[Task description] Your copy should hold the lines below from the first through the one that contains "صام من رجب</span>", each retyped exactly, and no pictures.
═══ Input material ═══
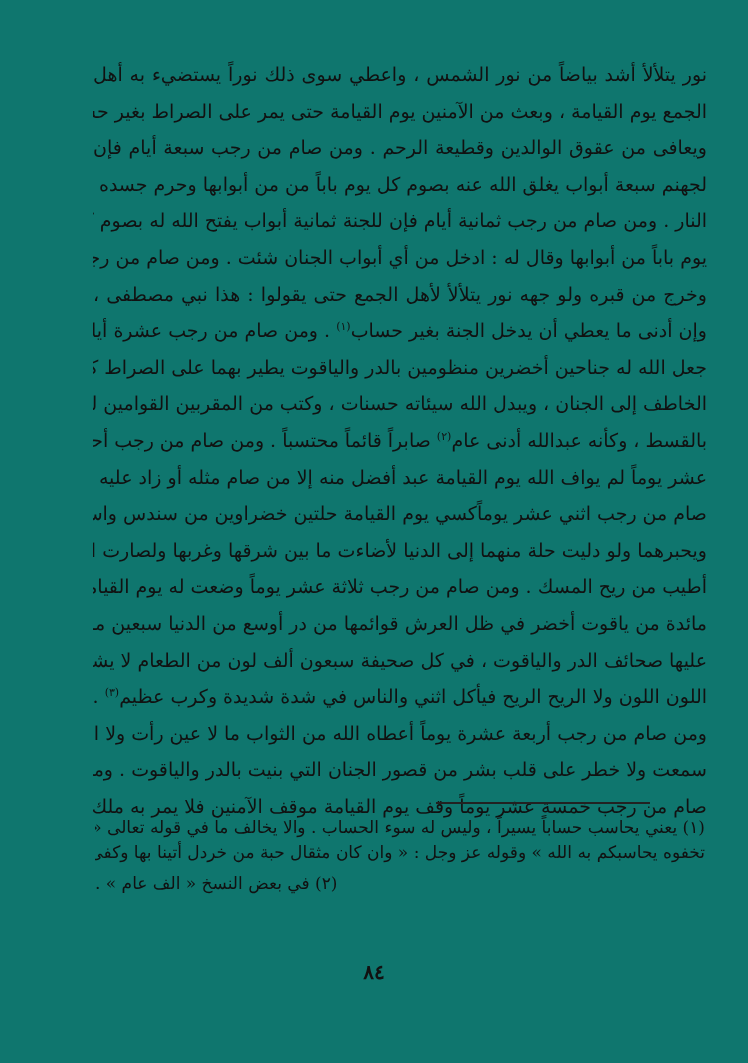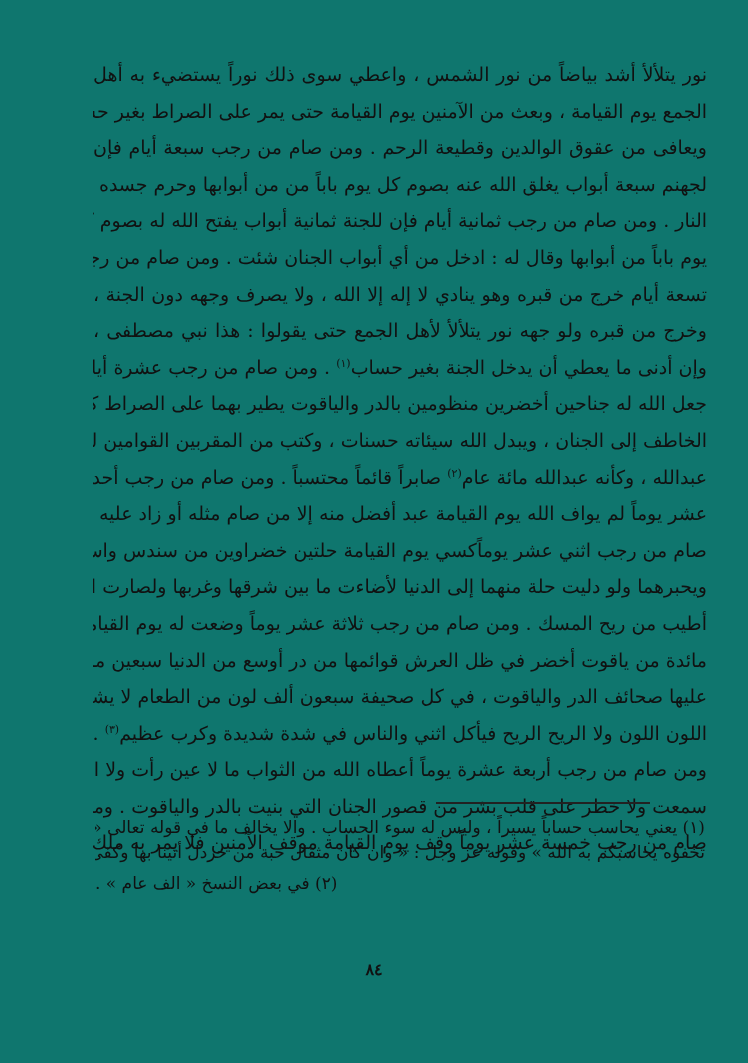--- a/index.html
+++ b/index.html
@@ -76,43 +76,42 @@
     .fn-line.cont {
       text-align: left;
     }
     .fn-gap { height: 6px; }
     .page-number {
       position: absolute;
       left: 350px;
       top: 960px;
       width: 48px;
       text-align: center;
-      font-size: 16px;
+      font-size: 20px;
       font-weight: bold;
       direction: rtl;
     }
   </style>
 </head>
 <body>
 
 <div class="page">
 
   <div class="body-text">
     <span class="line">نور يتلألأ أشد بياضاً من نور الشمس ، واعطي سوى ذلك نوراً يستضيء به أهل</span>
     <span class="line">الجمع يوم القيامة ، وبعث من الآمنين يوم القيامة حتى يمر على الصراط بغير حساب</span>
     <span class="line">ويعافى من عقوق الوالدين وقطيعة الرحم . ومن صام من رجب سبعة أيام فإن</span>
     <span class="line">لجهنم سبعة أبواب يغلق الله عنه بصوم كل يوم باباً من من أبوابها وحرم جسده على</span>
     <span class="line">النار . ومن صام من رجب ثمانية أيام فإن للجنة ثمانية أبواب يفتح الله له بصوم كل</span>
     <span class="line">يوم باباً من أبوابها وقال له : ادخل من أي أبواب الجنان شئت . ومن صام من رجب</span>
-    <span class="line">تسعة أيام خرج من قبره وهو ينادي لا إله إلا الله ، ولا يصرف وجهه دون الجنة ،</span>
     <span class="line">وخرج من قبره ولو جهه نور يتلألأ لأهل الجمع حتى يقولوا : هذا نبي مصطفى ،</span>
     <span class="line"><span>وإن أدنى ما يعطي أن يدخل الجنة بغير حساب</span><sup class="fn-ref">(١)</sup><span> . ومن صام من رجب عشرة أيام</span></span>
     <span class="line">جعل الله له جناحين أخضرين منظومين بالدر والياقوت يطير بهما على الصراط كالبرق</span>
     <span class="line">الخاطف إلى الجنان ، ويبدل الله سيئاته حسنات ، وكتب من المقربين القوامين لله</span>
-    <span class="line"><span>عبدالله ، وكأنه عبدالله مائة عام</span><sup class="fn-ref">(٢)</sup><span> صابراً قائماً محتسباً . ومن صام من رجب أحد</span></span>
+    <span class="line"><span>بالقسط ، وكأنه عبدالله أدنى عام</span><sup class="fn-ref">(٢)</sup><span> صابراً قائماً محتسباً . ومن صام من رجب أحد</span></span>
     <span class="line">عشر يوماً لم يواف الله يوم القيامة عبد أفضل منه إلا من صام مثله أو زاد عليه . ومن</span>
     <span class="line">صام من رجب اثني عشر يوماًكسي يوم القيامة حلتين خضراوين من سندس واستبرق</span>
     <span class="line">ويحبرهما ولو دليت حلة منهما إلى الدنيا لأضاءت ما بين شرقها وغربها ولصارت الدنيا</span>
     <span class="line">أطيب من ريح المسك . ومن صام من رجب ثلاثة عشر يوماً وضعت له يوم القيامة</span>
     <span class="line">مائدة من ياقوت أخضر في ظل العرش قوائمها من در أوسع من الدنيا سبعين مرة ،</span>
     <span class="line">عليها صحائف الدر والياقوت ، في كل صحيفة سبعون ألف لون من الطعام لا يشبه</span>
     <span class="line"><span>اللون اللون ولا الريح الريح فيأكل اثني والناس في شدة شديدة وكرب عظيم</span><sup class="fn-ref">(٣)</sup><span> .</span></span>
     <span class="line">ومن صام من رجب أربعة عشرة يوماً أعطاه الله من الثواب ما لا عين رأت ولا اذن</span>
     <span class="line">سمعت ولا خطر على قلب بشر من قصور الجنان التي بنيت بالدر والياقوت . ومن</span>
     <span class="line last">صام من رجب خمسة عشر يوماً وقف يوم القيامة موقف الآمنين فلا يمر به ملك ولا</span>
═══
[Answer box]
--- a/index.html
+++ b/index.html
@@ -76,43 +76,42 @@
     .fn-line.cont {
       text-align: left;
     }
     .fn-gap { height: 6px; }
     .page-number {
       position: absolute;
       left: 350px;
       top: 960px;
       width: 48px;
       text-align: center;
-      font-size: 16px;
+      font-size: 20px;
       font-weight: bold;
       direction: rtl;
     }
   </style>
 </head>
 <body>
 
 <div class="page">
 
   <div class="body-text">
     <span class="line">نور يتلألأ أشد بياضاً من نور الشمس ، واعطي سوى ذلك نوراً يستضيء به أهل</span>
     <span class="line">الجمع يوم القيامة ، وبعث من الآمنين يوم القيامة حتى يمر على الصراط بغير حساب</span>
     <span class="line">ويعافى من عقوق الوالدين وقطيعة الرحم . ومن صام من رجب سبعة أيام فإن</span>
     <span class="line">لجهنم سبعة أبواب يغلق الله عنه بصوم كل يوم باباً من من أبوابها وحرم جسده على</span>
     <span class="line">النار . ومن صام من رجب ثمانية أيام فإن للجنة ثمانية أبواب يفتح الله له بصوم كل</span>
     <span class="line">يوم باباً من أبوابها وقال له : ادخل من أي أبواب الجنان شئت . ومن صام من رجب</span>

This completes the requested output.